*Task directions*. Below are some records. Return exactly the lines from the one containing "[235,915,480,929] [56,940,185,953] projects" through the one containing "(670, 947) none", both included, and only those.

*Data for this task*.
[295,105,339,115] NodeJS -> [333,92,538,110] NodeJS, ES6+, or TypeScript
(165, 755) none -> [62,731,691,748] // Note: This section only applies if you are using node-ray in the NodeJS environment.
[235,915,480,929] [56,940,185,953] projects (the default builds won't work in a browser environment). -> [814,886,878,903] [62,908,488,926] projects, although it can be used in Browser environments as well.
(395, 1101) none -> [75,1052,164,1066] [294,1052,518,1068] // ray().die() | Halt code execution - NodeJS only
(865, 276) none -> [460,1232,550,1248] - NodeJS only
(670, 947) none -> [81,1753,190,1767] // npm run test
---
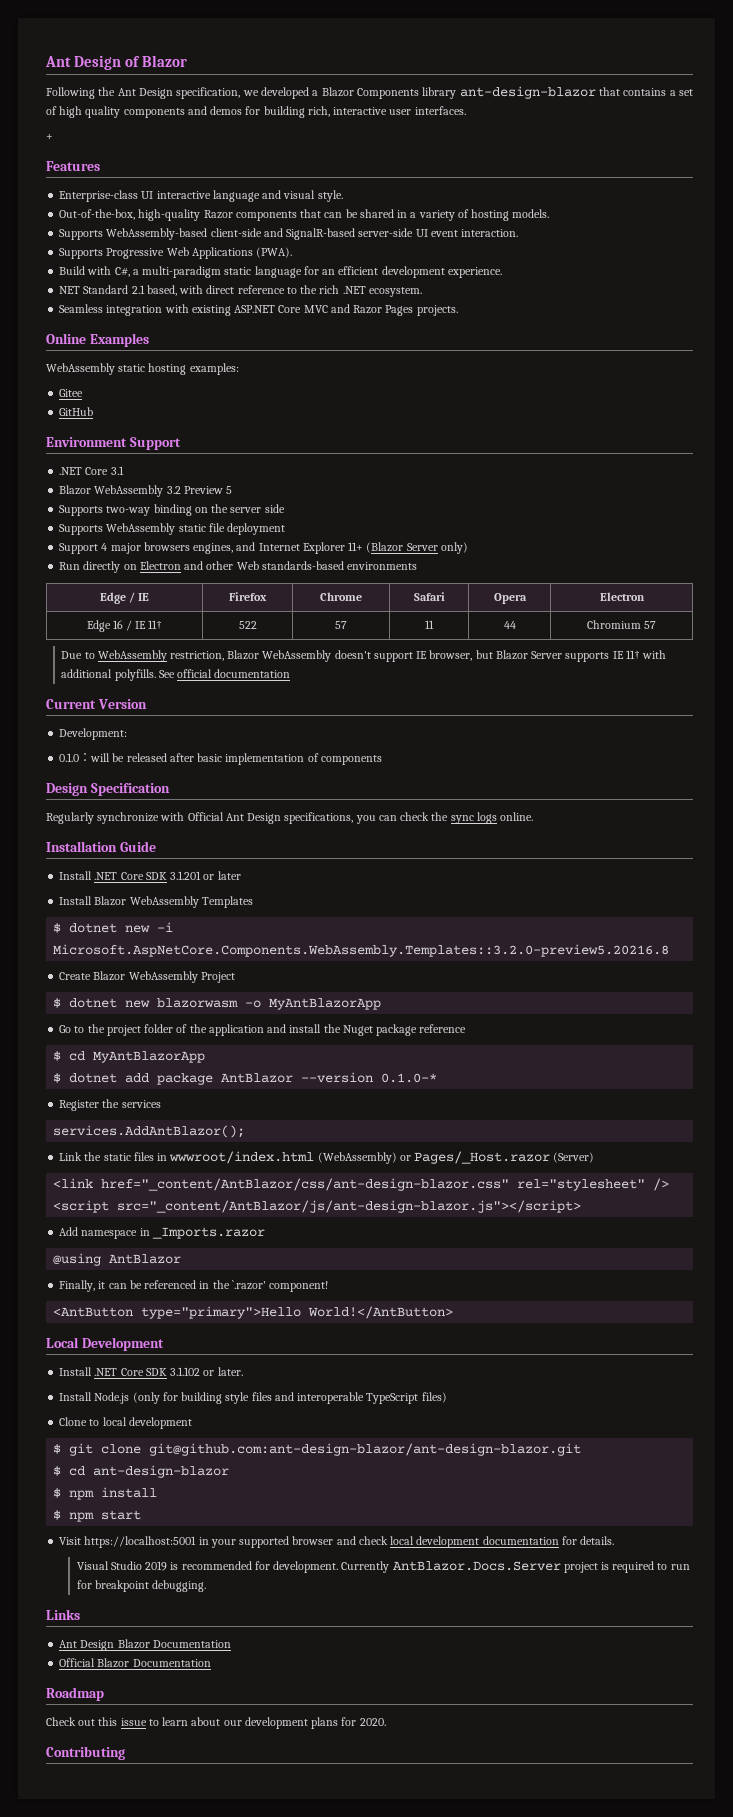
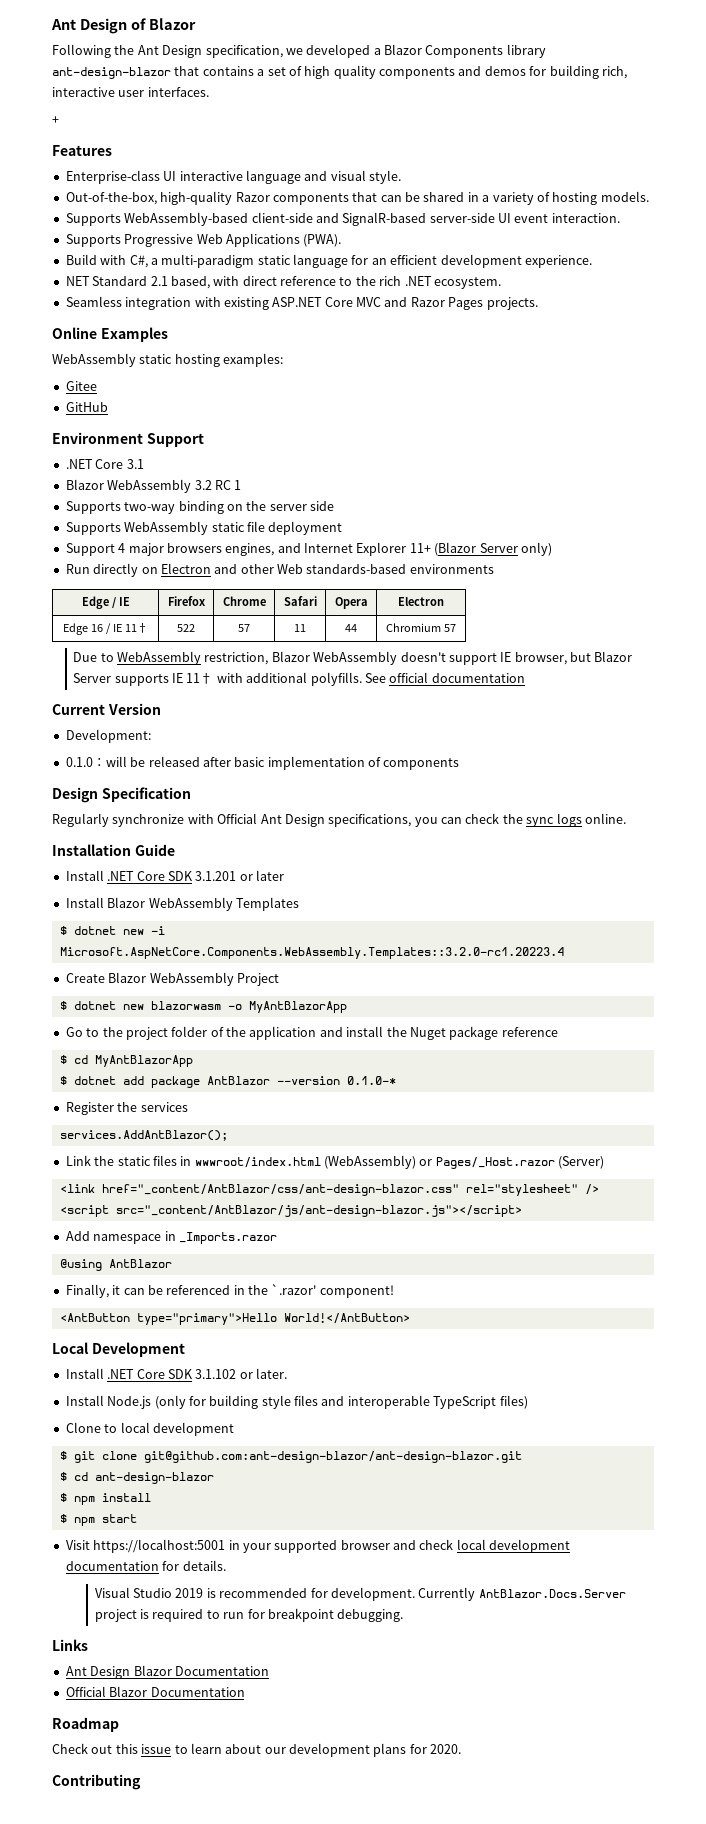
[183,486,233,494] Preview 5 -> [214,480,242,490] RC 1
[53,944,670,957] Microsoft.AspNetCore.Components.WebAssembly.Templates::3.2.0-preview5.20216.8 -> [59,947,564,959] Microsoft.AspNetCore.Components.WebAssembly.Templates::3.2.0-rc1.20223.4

*Solution to the problem*.
[235,915,480,929] [56,940,185,953] projects (the default builds won't work in a browser environment). -> [814,886,878,903] [62,908,488,926] projects, although it can be used in Browser environments as well.
(395, 1101) none -> [75,1052,164,1066] [294,1052,518,1068] // ray().die() | Halt code execution - NodeJS only
(865, 276) none -> [460,1232,550,1248] - NodeJS only
(670, 947) none -> [81,1753,190,1767] // npm run test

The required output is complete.